→ **Required action**
Below are some records. Return exactly the lines from the one with "siguen siendo responsive." to the one with "- Goal CRUD: Erstellen, Lesen, Aktualisieren, Löschen", and nothing else.

------------

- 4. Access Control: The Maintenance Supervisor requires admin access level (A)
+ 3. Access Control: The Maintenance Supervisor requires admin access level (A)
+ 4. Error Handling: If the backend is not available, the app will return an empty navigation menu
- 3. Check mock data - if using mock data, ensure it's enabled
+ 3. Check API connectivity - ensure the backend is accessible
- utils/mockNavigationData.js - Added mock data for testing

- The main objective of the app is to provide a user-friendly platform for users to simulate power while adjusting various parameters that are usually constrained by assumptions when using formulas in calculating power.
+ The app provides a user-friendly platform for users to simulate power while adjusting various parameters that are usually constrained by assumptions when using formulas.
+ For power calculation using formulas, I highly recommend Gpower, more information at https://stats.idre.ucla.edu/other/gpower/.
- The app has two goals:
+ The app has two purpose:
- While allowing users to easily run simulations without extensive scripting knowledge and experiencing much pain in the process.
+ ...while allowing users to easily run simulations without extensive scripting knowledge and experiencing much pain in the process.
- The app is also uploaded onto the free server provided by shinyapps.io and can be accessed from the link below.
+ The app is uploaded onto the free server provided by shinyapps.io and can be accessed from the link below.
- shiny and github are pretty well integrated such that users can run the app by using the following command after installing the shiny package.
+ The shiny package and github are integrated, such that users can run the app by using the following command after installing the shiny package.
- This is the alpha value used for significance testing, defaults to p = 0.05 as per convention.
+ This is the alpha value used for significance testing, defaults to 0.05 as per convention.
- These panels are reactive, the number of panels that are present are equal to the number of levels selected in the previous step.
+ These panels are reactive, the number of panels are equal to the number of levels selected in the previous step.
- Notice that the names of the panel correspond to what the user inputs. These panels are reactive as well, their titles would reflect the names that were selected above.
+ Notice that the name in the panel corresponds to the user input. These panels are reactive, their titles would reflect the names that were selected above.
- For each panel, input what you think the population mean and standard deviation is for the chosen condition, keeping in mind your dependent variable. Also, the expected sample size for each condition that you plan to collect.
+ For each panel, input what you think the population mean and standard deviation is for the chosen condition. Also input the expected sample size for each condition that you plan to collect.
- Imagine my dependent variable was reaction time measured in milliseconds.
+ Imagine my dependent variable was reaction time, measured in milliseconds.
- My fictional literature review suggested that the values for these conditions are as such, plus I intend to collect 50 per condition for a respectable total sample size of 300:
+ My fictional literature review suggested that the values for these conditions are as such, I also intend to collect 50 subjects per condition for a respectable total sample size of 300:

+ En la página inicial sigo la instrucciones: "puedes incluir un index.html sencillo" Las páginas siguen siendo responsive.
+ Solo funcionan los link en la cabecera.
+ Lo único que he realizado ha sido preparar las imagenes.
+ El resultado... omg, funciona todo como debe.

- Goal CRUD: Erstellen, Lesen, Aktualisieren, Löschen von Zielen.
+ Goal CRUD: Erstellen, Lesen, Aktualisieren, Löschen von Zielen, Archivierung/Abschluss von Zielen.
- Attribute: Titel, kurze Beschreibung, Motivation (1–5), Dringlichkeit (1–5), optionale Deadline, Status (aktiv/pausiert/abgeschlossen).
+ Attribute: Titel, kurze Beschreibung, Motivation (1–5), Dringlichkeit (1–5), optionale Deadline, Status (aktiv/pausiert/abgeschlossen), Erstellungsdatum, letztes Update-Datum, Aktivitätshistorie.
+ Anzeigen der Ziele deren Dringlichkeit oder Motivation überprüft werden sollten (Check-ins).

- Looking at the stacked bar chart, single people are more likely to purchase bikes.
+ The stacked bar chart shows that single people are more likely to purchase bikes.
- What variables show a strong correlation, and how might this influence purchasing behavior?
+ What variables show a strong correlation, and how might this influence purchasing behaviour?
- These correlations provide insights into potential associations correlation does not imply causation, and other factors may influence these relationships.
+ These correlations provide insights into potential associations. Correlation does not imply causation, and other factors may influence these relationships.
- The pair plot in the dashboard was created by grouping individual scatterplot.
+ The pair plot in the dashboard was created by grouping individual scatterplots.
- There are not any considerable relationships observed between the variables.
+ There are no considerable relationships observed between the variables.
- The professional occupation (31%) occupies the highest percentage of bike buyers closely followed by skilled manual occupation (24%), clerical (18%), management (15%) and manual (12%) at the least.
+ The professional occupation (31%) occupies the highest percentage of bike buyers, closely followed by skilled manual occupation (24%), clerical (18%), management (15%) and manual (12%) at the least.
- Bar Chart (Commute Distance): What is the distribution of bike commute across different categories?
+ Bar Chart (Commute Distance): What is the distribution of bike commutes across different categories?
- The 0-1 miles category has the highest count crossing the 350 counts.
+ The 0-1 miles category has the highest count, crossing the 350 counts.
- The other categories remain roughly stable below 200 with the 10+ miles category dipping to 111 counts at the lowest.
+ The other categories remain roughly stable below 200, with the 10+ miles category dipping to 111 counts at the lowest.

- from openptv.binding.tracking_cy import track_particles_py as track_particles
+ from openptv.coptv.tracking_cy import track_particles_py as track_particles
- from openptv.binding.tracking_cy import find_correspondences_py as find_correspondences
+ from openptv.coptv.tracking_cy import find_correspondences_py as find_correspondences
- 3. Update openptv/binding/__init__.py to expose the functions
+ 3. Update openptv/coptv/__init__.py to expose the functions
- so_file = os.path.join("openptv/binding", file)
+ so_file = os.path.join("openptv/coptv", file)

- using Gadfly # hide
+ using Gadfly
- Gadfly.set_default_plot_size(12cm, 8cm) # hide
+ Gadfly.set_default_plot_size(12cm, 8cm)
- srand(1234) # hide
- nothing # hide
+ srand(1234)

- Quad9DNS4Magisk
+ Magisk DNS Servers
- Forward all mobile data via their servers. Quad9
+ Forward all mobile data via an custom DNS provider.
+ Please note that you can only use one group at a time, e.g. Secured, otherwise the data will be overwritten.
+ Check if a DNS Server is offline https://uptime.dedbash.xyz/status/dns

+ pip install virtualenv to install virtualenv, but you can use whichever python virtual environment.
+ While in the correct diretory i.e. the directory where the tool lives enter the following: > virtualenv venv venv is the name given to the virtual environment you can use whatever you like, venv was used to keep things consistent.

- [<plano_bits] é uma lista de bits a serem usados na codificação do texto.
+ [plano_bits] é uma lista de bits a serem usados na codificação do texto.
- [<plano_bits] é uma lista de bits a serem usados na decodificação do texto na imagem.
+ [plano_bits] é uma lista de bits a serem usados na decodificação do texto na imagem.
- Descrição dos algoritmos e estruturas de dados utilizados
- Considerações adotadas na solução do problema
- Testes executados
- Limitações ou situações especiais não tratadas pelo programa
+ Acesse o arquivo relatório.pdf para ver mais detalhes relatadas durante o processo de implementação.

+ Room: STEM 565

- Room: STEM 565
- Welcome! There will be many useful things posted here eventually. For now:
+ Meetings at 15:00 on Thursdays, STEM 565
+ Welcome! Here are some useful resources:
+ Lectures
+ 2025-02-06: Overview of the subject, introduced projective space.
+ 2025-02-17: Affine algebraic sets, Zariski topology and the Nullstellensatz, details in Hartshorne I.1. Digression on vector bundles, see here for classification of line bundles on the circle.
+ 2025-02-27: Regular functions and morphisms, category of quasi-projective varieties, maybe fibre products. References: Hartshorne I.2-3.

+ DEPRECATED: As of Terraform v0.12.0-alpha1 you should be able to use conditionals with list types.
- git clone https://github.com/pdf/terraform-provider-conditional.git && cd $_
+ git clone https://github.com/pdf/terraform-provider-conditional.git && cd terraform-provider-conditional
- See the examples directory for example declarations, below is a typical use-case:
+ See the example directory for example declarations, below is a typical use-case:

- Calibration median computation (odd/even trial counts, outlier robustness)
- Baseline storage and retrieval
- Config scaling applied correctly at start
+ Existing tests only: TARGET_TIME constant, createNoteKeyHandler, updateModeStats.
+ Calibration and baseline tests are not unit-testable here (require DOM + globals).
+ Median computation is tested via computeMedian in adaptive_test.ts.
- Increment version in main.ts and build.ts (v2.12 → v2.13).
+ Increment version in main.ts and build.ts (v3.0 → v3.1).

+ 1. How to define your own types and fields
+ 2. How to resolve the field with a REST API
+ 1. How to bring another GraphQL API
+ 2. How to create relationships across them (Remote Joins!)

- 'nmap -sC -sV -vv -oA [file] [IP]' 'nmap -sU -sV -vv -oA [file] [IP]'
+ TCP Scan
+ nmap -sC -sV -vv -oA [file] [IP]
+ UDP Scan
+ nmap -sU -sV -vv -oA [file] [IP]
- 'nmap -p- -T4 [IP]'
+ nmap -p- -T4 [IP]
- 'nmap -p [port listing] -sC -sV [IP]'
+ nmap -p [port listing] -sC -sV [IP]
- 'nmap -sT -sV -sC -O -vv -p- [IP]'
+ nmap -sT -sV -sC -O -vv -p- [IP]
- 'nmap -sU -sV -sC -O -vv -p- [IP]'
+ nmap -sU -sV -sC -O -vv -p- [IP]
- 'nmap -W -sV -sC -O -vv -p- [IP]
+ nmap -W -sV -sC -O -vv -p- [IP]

------------

→ **Solution to the problem**
+ En la página inicial sigo la instrucciones: "puedes incluir un index.html sencillo" Las páginas siguen siendo responsive.
+ Solo funcionan los link en la cabecera.
+ Lo único que he realizado ha sido preparar las imagenes.
+ El resultado... omg, funciona todo como debe.

- Goal CRUD: Erstellen, Lesen, Aktualisieren, Löschen von Zielen.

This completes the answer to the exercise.